*Exercise data*.
:::

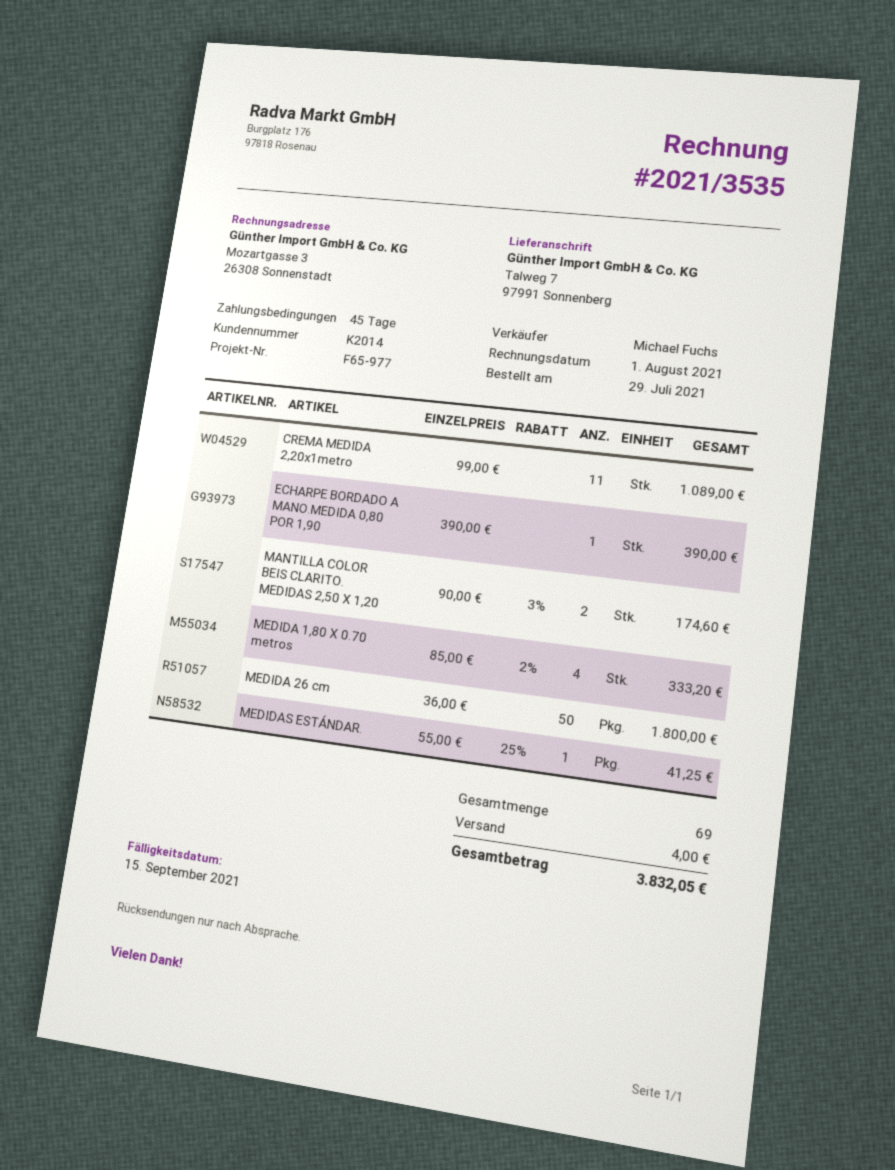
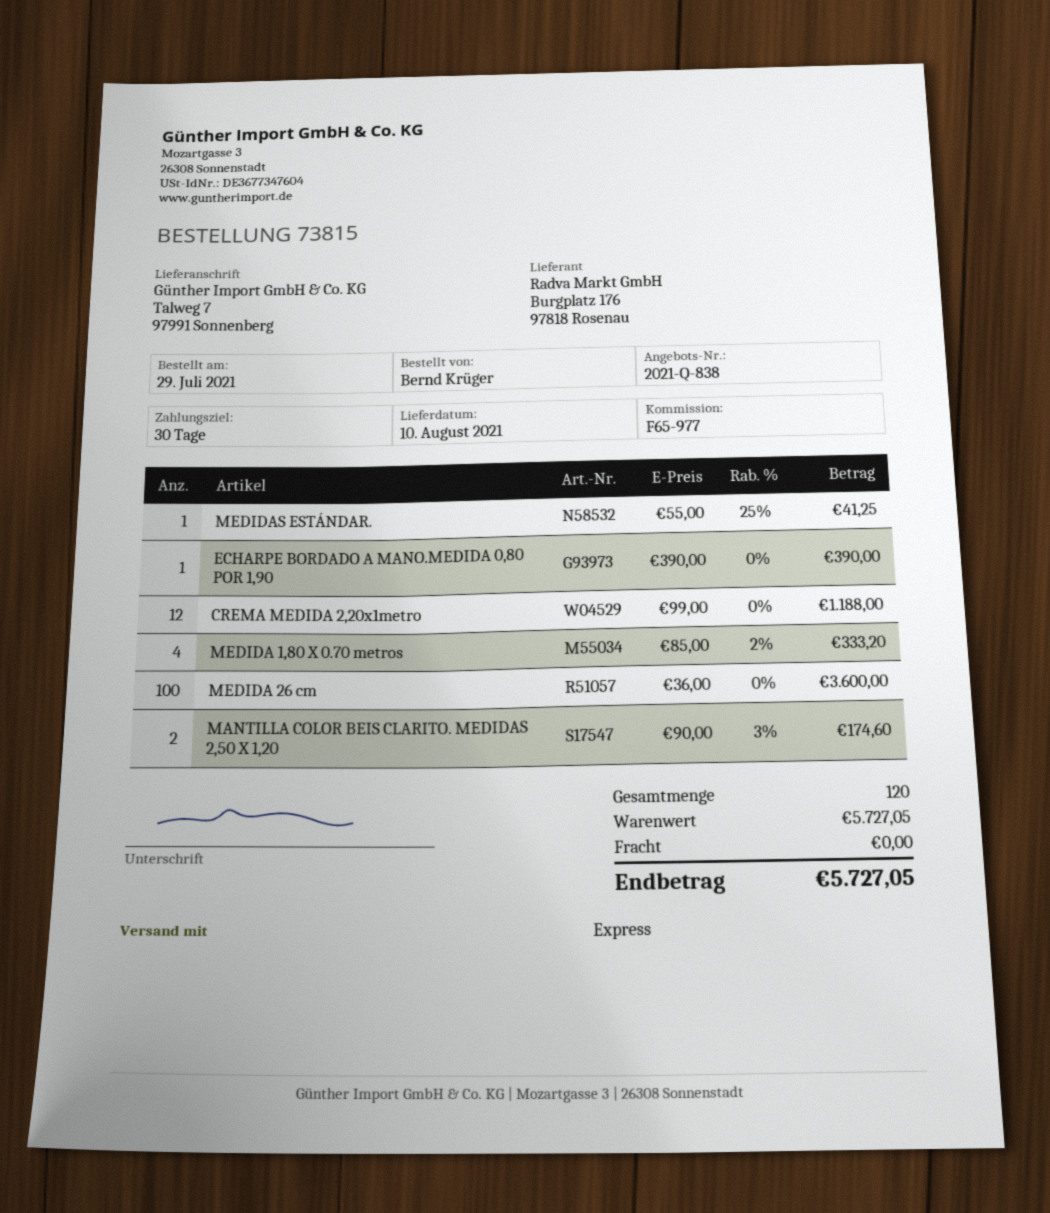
payment terms: 45 days -> 30 days
CREMA MEDIDA 2,20x1metro: 11 x 99.00 = 1089.00 -> 12 x 99.00 = 1188.00
MEDIDA 26 cm: 50 x 36.00 = 1800.00 -> 100 x 36.00 = 3600.00
total quantity: 69 -> 120
shipping: 4.00 -> 0.00
total: 3832.05 -> 5727.05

:::

*Instructions to follow*.
Taking the line that contains "MEDIDA 26 cm: 50" as the first and the last line of the material as the final one, transcribe that span exactly and include nothing else.

*Exercise output*.
MEDIDA 26 cm: 50 x 36.00 = 1800.00 -> 100 x 36.00 = 3600.00
total quantity: 69 -> 120
shipping: 4.00 -> 0.00
total: 3832.05 -> 5727.05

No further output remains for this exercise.